(Provided records):
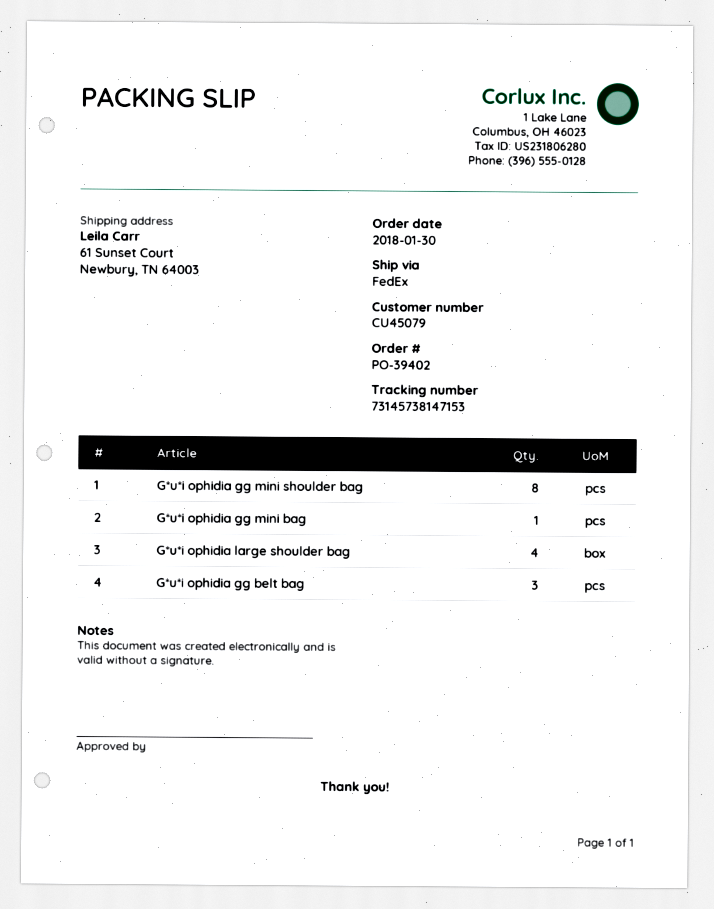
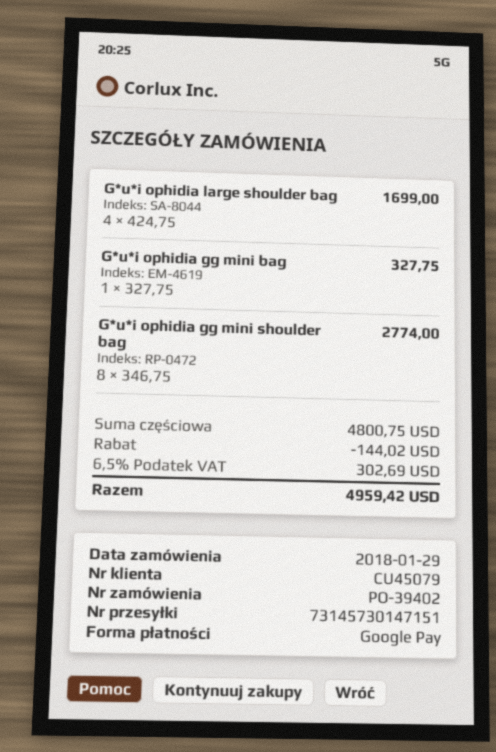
order date: 2018-01-30 -> 2018-01-29
tracking number: 73145738147153 -> 73145730147151
G*u*i ophidia gg belt bag: 3 -> none

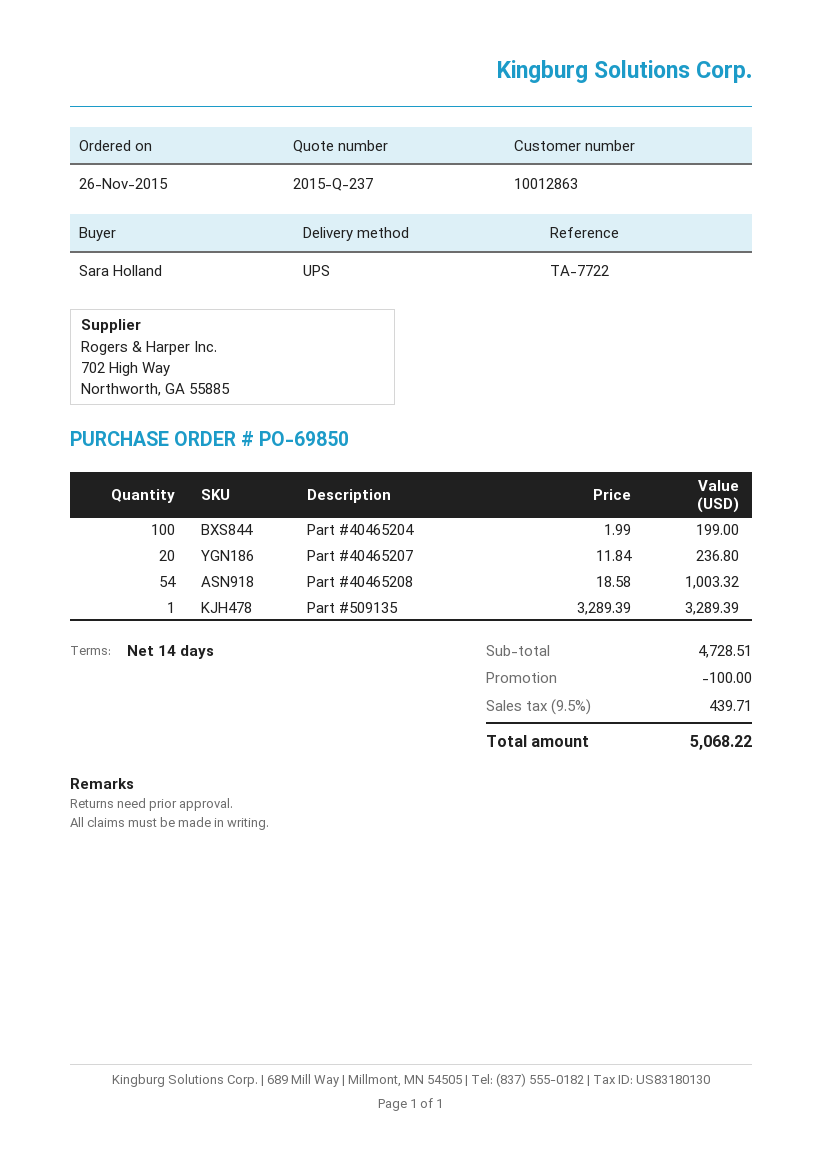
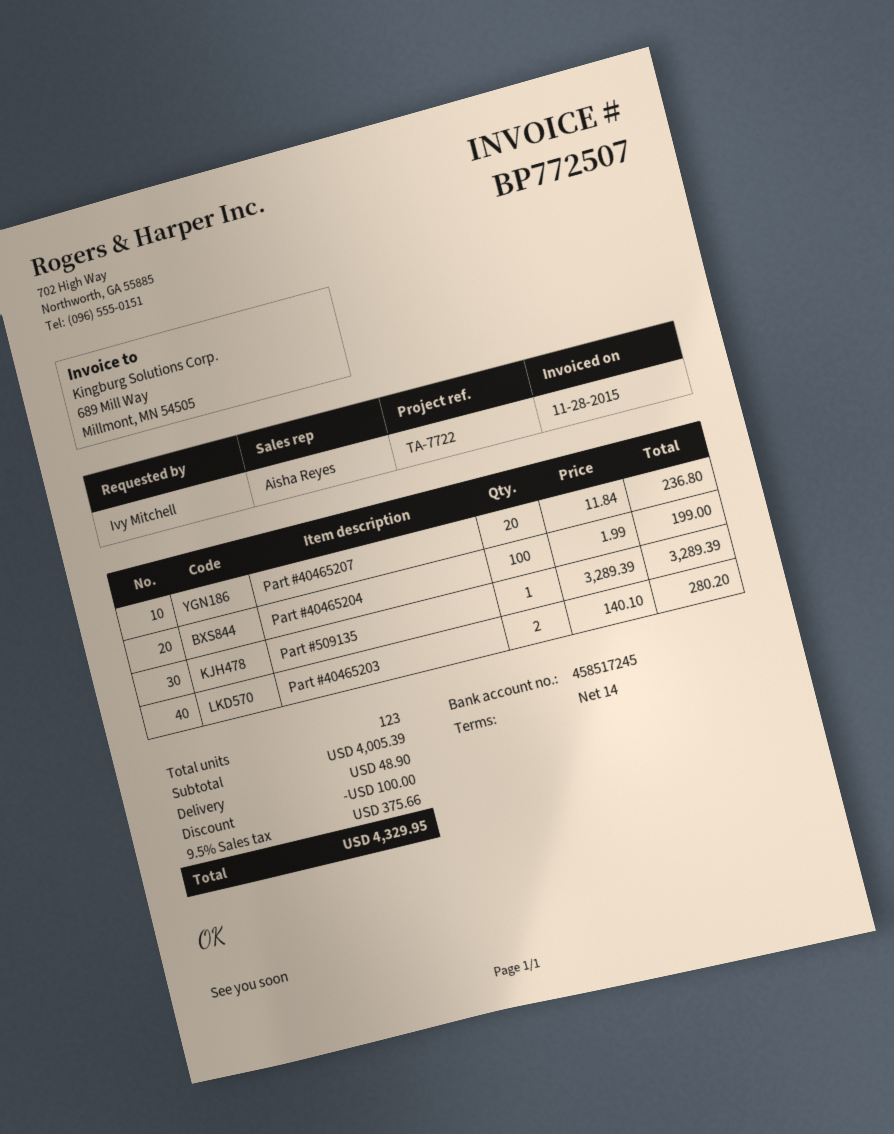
ordered by: Sara Holland -> Ivy Mitchell
Part #40465208: 54 x 18.58 = 1003.32 -> none
Part #40465203: none -> 2 x 140.10 = 280.20
subtotal: 4728.51 -> 4005.39
shipping: none -> 48.90
tax: 9.5% = 439.71 -> 9.5% = 375.66
total: 5068.22 -> 4329.95

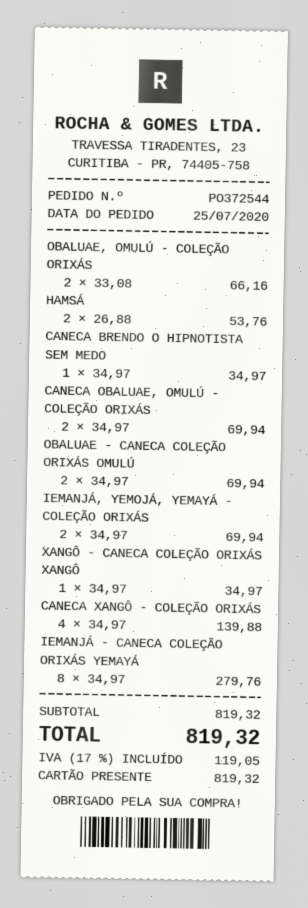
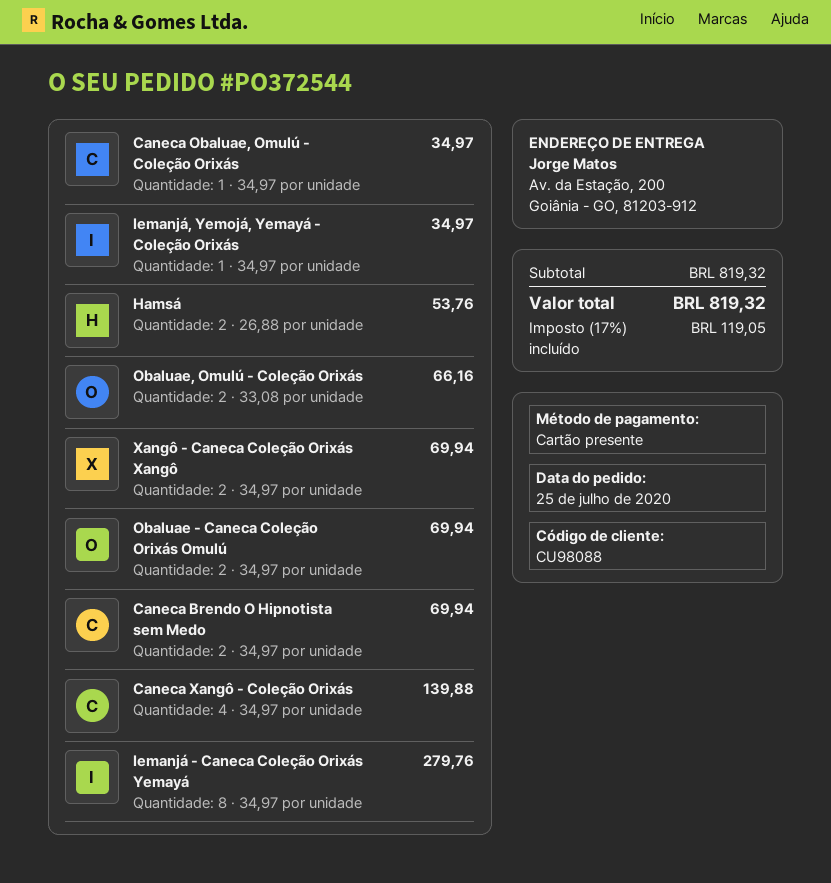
CANECA BRENDO O HIPNOTISTA SEM MEDO: 1 x 34.97 = 34.97 -> 2 x 34.97 = 69.94
CANECA OBALUAE, OMULÚ - COLEÇÃO ORIXÁS: 2 x 34.97 = 69.94 -> 1 x 34.97 = 34.97
IEMANJÁ, YEMOJÁ, YEMAYÁ - COLEÇÃO ORIXÁS: 2 x 34.97 = 69.94 -> 1 x 34.97 = 34.97
XANGÔ - CANECA COLEÇÃO ORIXÁS XANGÔ: 1 x 34.97 = 34.97 -> 2 x 34.97 = 69.94

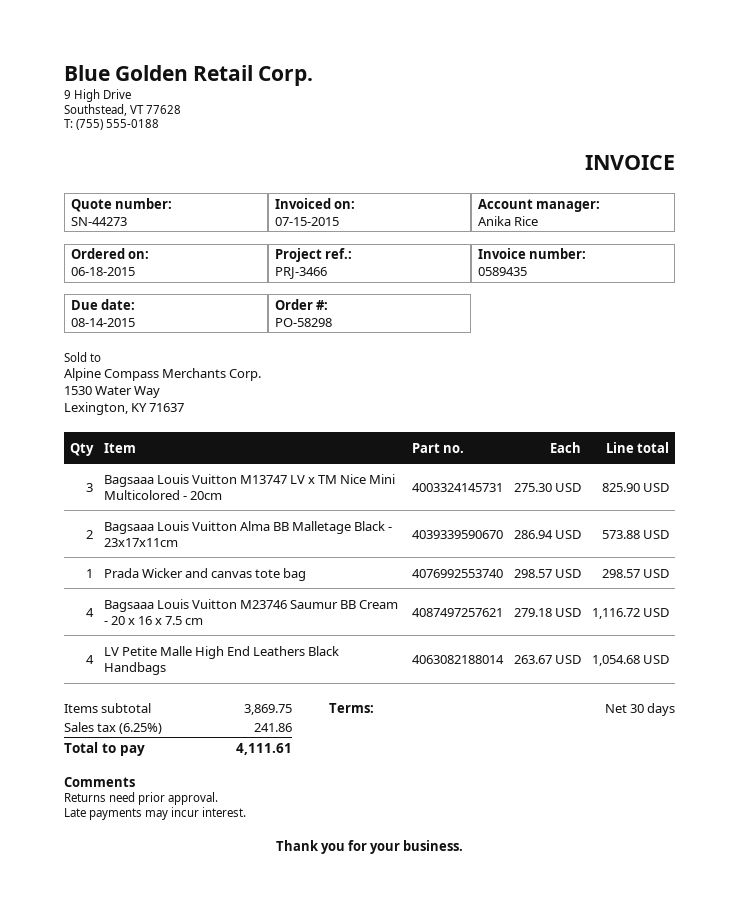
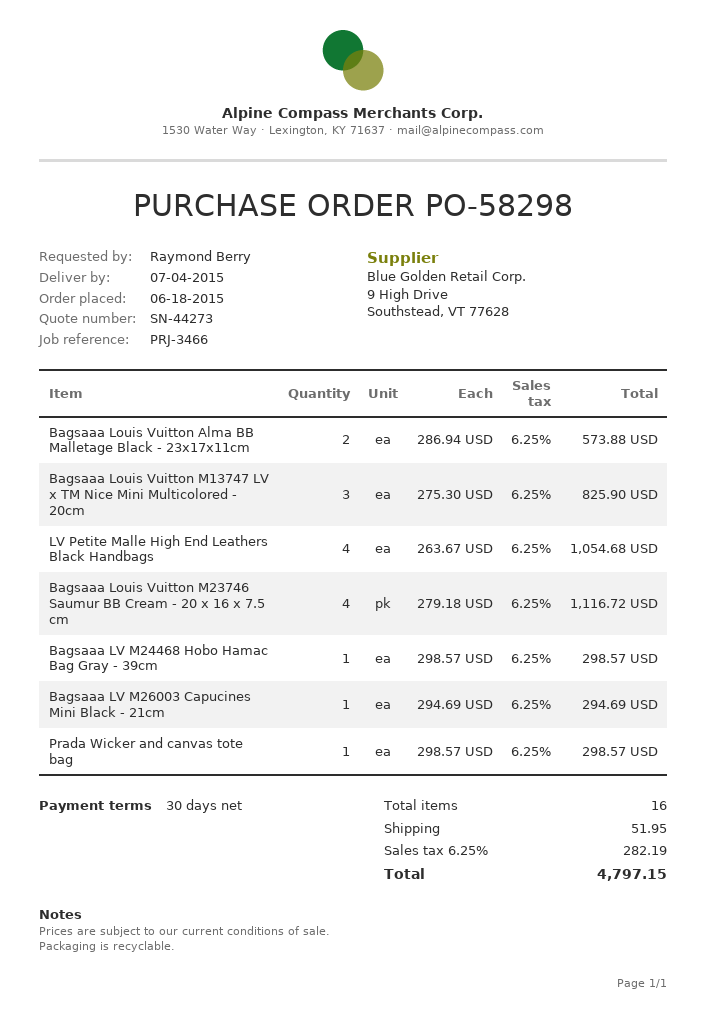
Bagsaaa LV M24468 Hobo Hamac Bag Gray - 39cm: none -> 1 x 298.57 = 298.57
Bagsaaa LV M26003 Capucines Mini Black - 21cm: none -> 1 x 294.69 = 294.69
shipping: none -> 51.95
tax: 6.25% = 241.86 -> 6.25% = 282.19
total: 4111.61 -> 4797.15

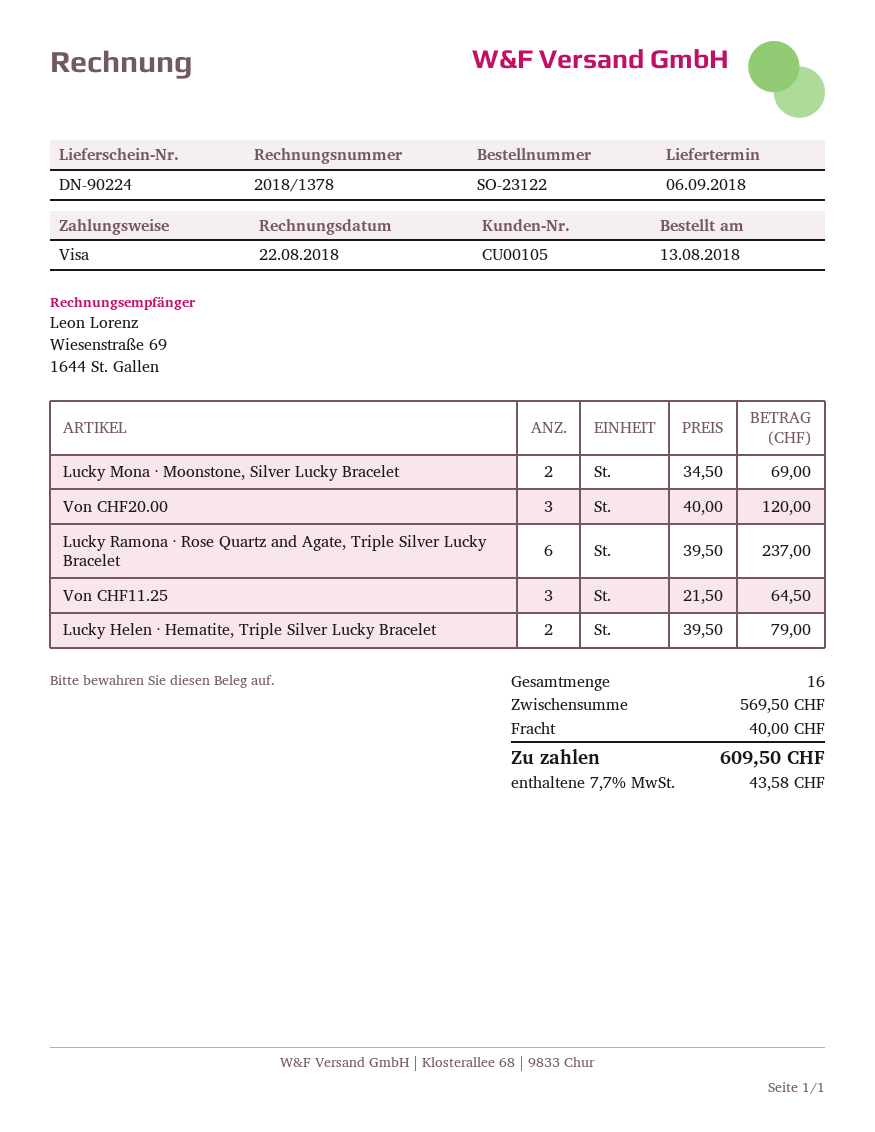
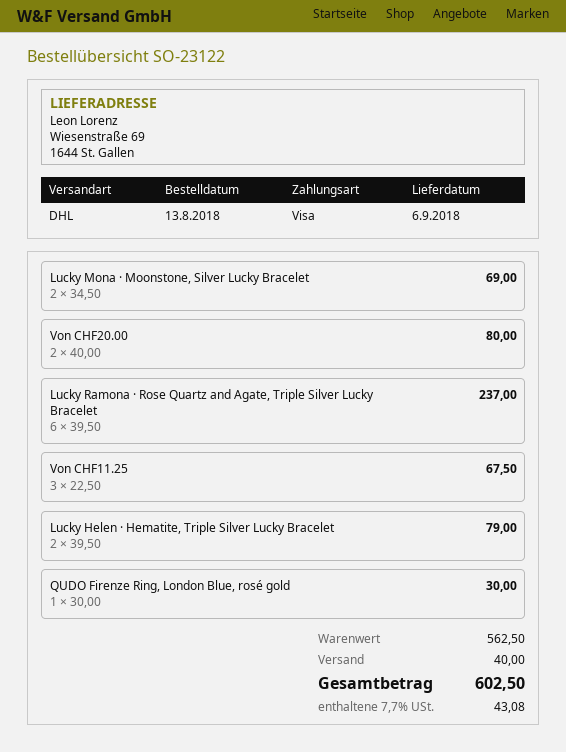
Von CHF20.00: 3 x 40.00 = 120.00 -> 2 x 40.00 = 80.00
Von CHF11.25: 3 x 21.50 = 64.50 -> 3 x 22.50 = 67.50
QUDO Firenze Ring, London Blue, rosé gold: none -> 1 x 30.00 = 30.00
subtotal: 569.50 -> 562.50
tax: 7.7% = 43.58 -> 7.7% = 43.08
total: 609.50 -> 602.50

(What you are asked to do):
Word for word, write out the full listing, leaving the pictures aside.

(Exercise response):
order date: 2018-01-30 -> 2018-01-29
tracking number: 73145738147153 -> 73145730147151
G*u*i ophidia gg belt bag: 3 -> none

ordered by: Sara Holland -> Ivy Mitchell
Part #40465208: 54 x 18.58 = 1003.32 -> none
Part #40465203: none -> 2 x 140.10 = 280.20
subtotal: 4728.51 -> 4005.39
shipping: none -> 48.90
tax: 9.5% = 439.71 -> 9.5% = 375.66
total: 5068.22 -> 4329.95

CANECA BRENDO O HIPNOTISTA SEM MEDO: 1 x 34.97 = 34.97 -> 2 x 34.97 = 69.94
CANECA OBALUAE, OMULÚ - COLEÇÃO ORIXÁS: 2 x 34.97 = 69.94 -> 1 x 34.97 = 34.97
IEMANJÁ, YEMOJÁ, YEMAYÁ - COLEÇÃO ORIXÁS: 2 x 34.97 = 69.94 -> 1 x 34.97 = 34.97
XANGÔ - CANECA COLEÇÃO ORIXÁS XANGÔ: 1 x 34.97 = 34.97 -> 2 x 34.97 = 69.94

Bagsaaa LV M24468 Hobo Hamac Bag Gray - 39cm: none -> 1 x 298.57 = 298.57
Bagsaaa LV M26003 Capucines Mini Black - 21cm: none -> 1 x 294.69 = 294.69
shipping: none -> 51.95
tax: 6.25% = 241.86 -> 6.25% = 282.19
total: 4111.61 -> 4797.15

Von CHF20.00: 3 x 40.00 = 120.00 -> 2 x 40.00 = 80.00
Von CHF11.25: 3 x 21.50 = 64.50 -> 3 x 22.50 = 67.50
QUDO Firenze Ring, London Blue, rosé gold: none -> 1 x 30.00 = 30.00
subtotal: 569.50 -> 562.50
tax: 7.7% = 43.58 -> 7.7% = 43.08
total: 609.50 -> 602.50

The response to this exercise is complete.